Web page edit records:
────────────────
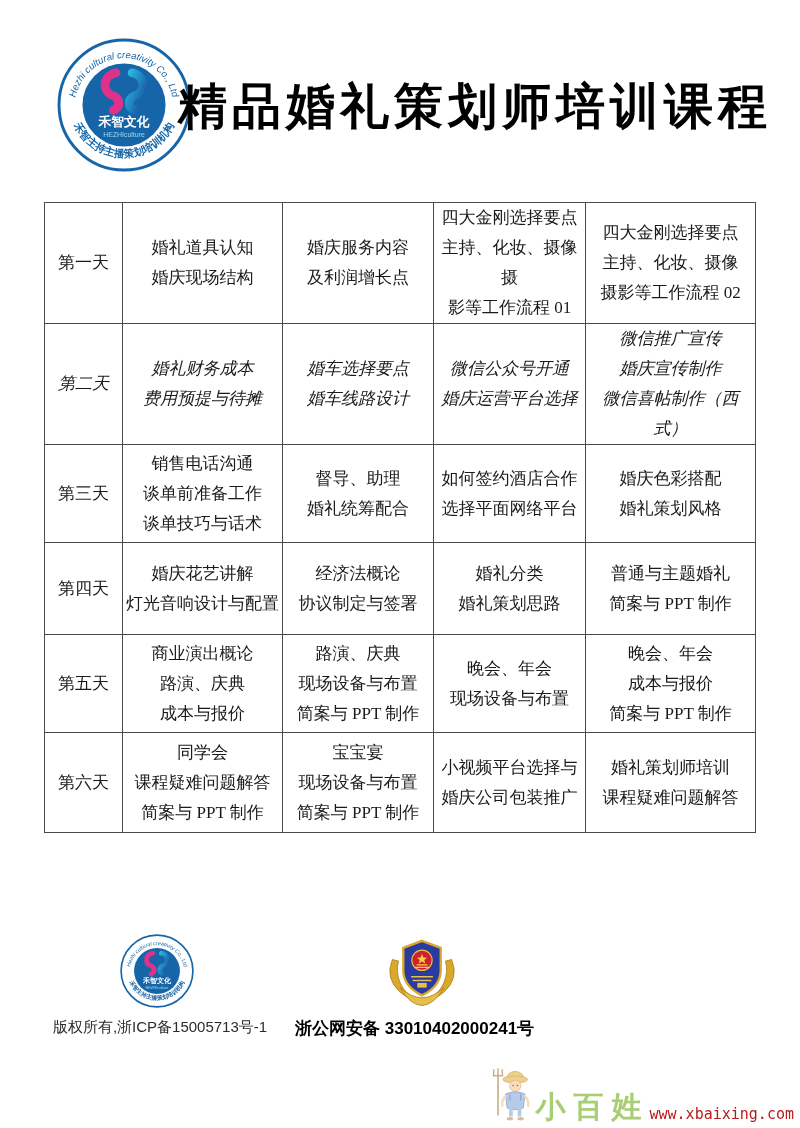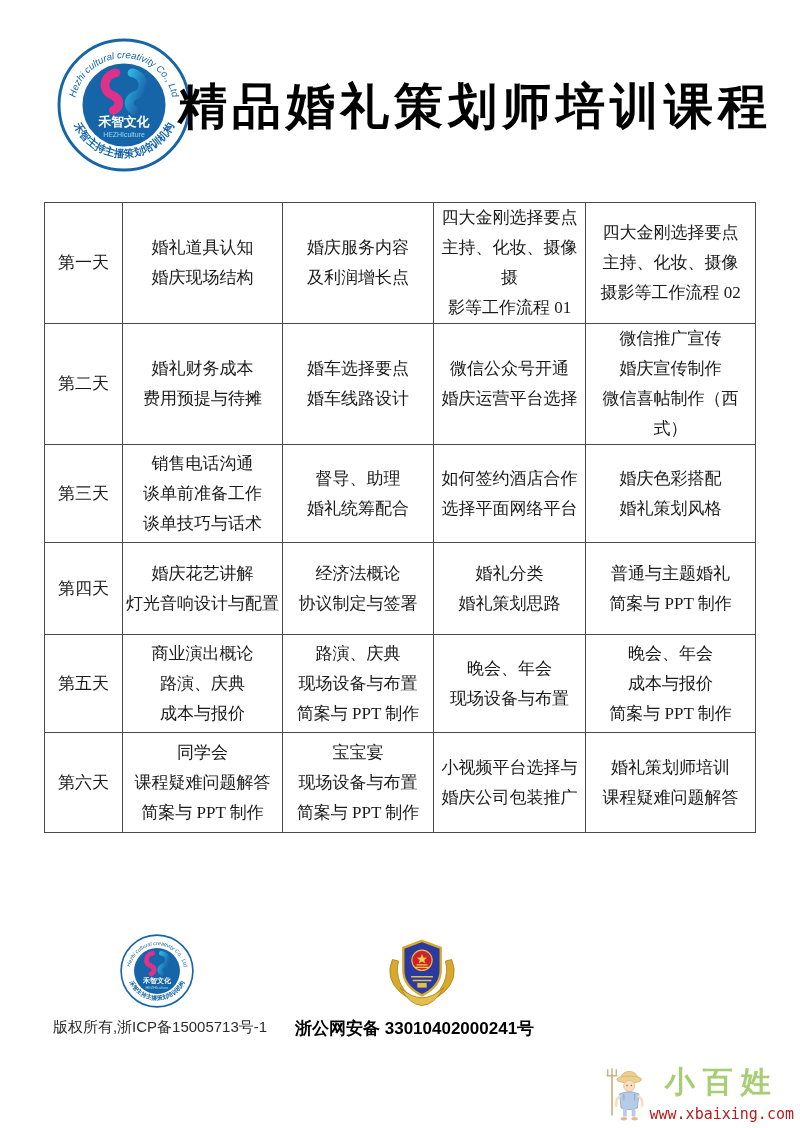"微信推广宣传" tr.r2 td { font-style: none -> italic }
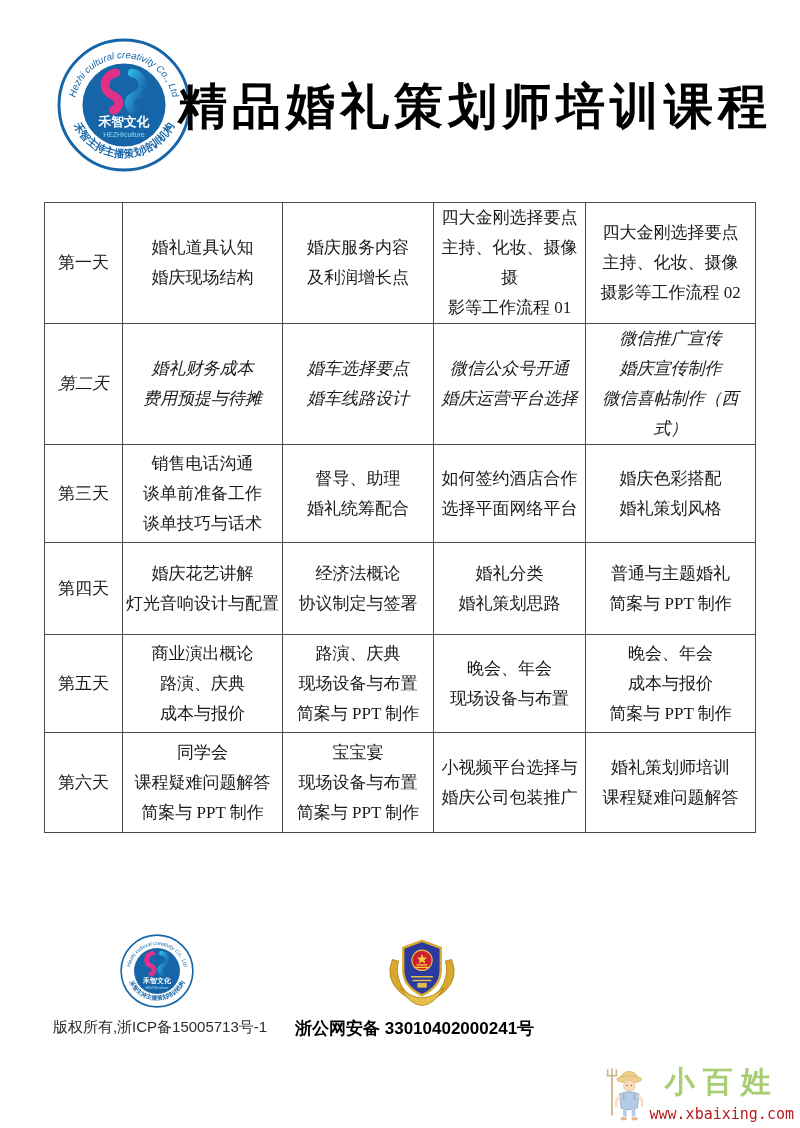"小百姓" .wm-text { align-items: center -> flex-end; flex-direction: column -> none }
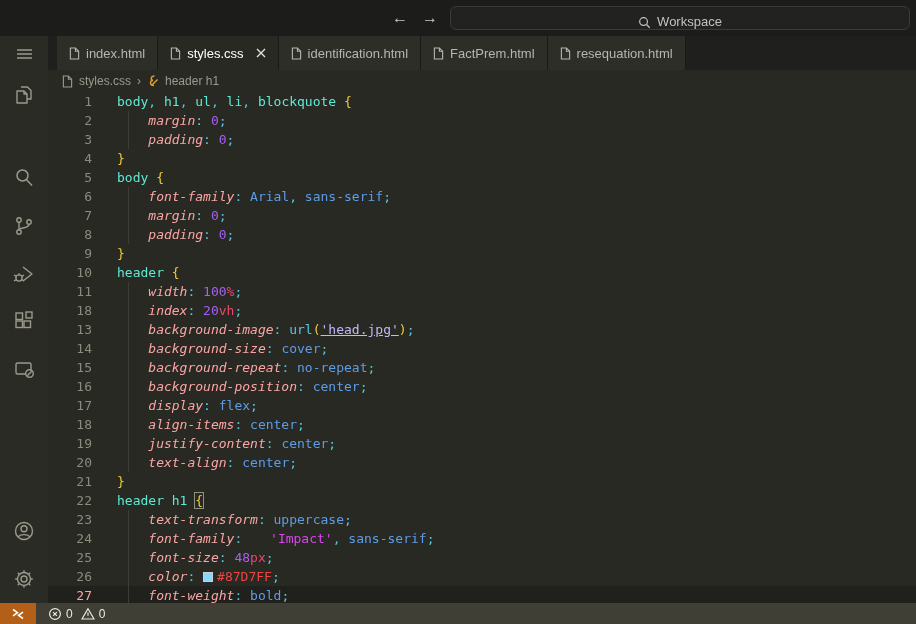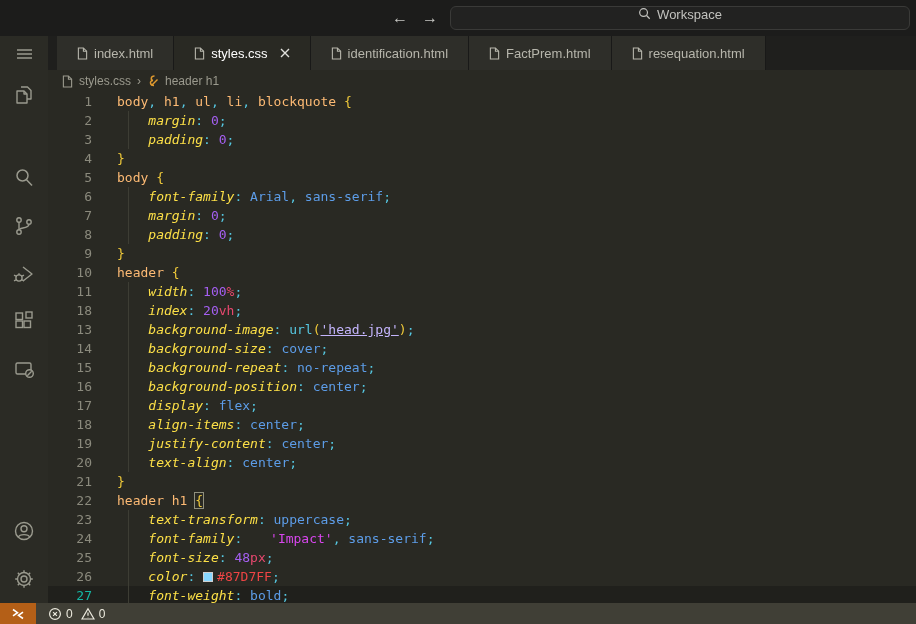"Workspace" .searchbox { align-items: flex-start -> flex-end }
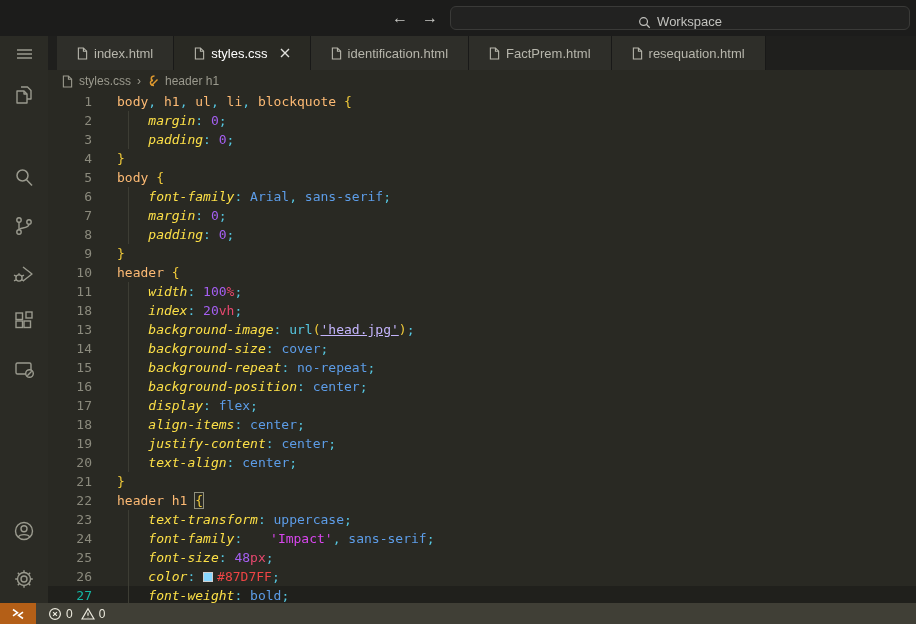"index.html" .tab { padding: 0 20px -> 0 12px }
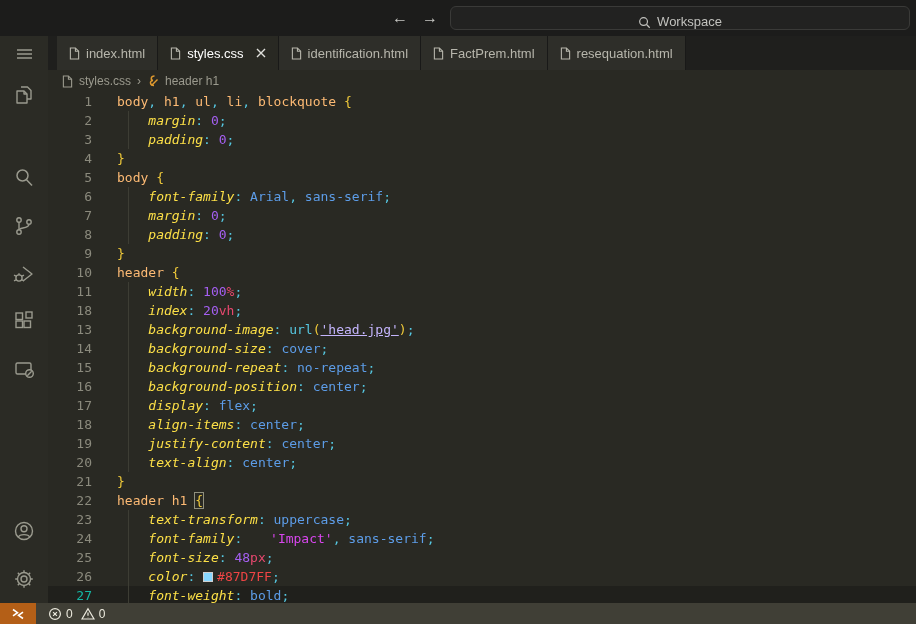"body" .t-sel { color: #fdba74 -> #5eead4 }
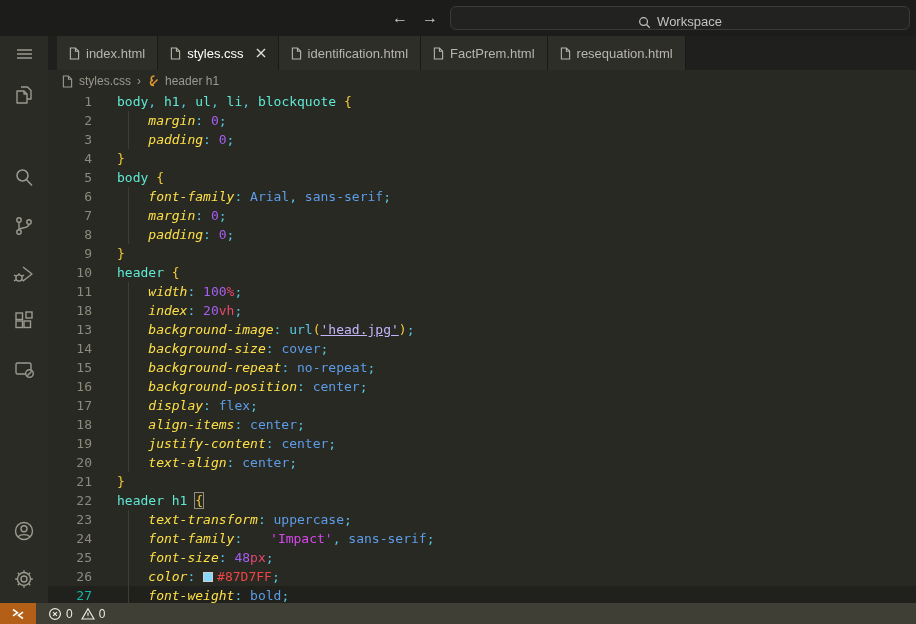"margin" .t-prop { color: #fde047 -> #fca5a5 }
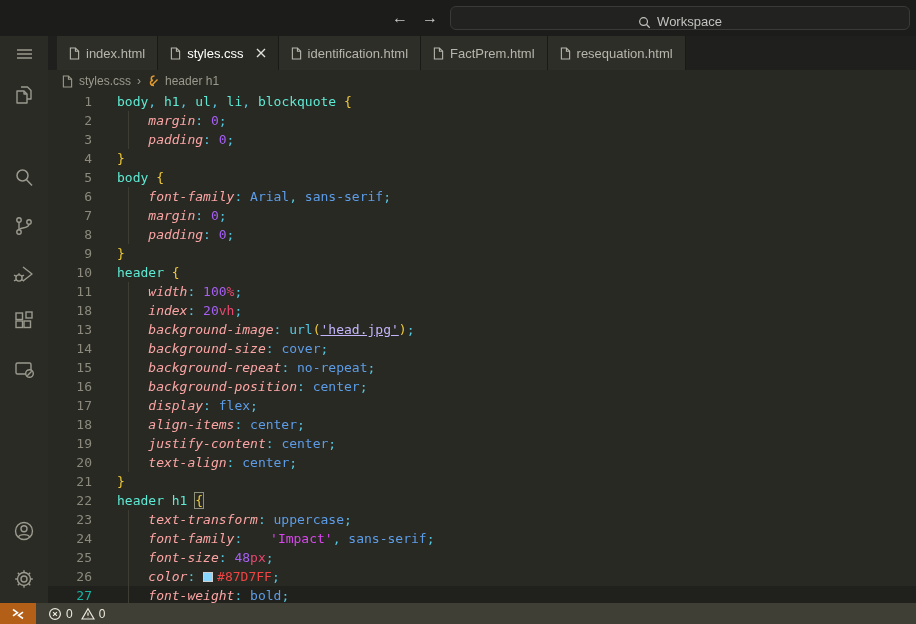"27" .line.current .ln { color: #14b8a6 -> #fca5a5 }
────────────────
● **Exercise aim**
Beginning with the line that contains "align-items: flex-start ->", repeat every remaining line of the data exactly, the last line included, and omit pictures.

● **Your solution**
"Workspace" .searchbox { align-items: flex-start -> flex-end }
"index.html" .tab { padding: 0 20px -> 0 12px }
"body" .t-sel { color: #fdba74 -> #5eead4 }
"margin" .t-prop { color: #fde047 -> #fca5a5 }
"27" .line.current .ln { color: #14b8a6 -> #fca5a5 }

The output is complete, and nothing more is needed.